Judge: Edward B. Moreton, Jr., Case: BC707490, Date: 2022-10-26 Tentative Ruling
Case Number: BC707490 Hearing Date: October 26, 2022 Dept: 200
|
Hozelito
duric, Plaintiff, v. LUCRETA KATHRYN MORRIS
TAYLOR, Defendant. |
Case No.:
BC707490 Hearing Date: October 26, 2022 [TENTATIVE]
order RE: DEFENDANT’S motion FOR NEW TRIAL OR IN THE ALTERNATIVE FOR REMITTITUR |
MOVING PARTY: Defendant
Lucreta Kathryn Morris Taylor
RESPONDING PARTY: Plaintiff Hozelito Duric
BACKGROUND
This action arises from a motorcycle
accident. Plaintiff Hozelito Duric was
on his motorcycle when he was hit by Defendant Lucreta Kathryn Morris
Taylor.

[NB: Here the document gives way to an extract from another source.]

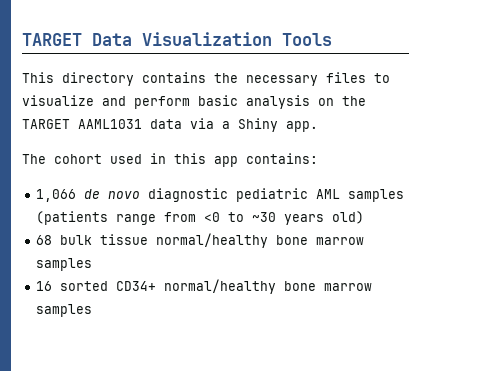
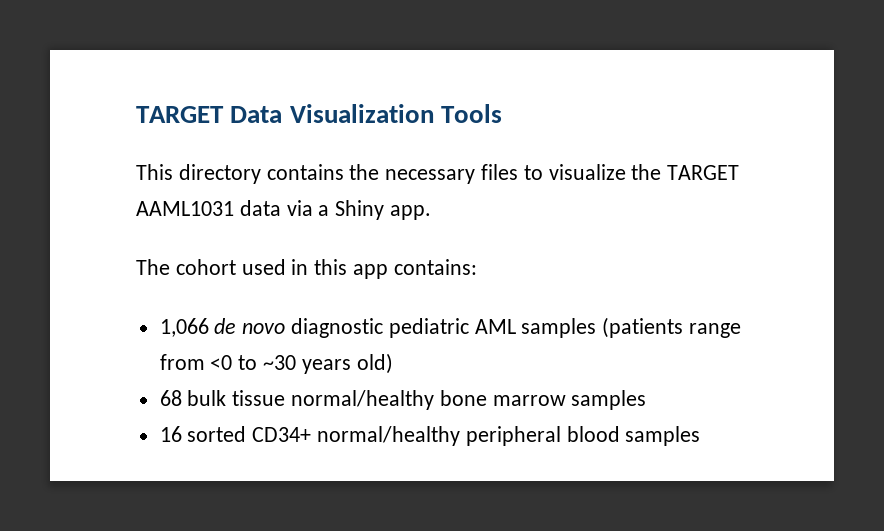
[102,95,334,109] and perform basic analysis on -> (626, 172) none
[284,281,373,291] bone marrow -> [465,426,620,446] peripheral blood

After a trial, a jury returned a
verdict finding that Defendant was negligent, that her negligence was a
substantial factor in causing Plaintiff’s damages, and that Plaintiff was not
negligent. 8/19/2022 Minute Order. The jury awarded $1,437,000 in total damages,
including $187,200 in future economic loss and medical expenses, $600,000 in
past noneconomic loss, and $650,000 in future noneconomic loss. 8/19/2022 Minute Order.
This hearing is on Defendant’s motion for a
new trial or, in the alternative, for remittitur. Defendant argues that a new trial should be
granted because (1) the jury’s finding that Plaintiff was not negligent is not
supported by the evidence, (2) the Court erred in refusing to have the jury put
on Plaintiff’s motorcycle helmet, (3) the Court erred in not allowing further
examination on Plaintiff’s use of other helmets and the visibility of helmets, (4)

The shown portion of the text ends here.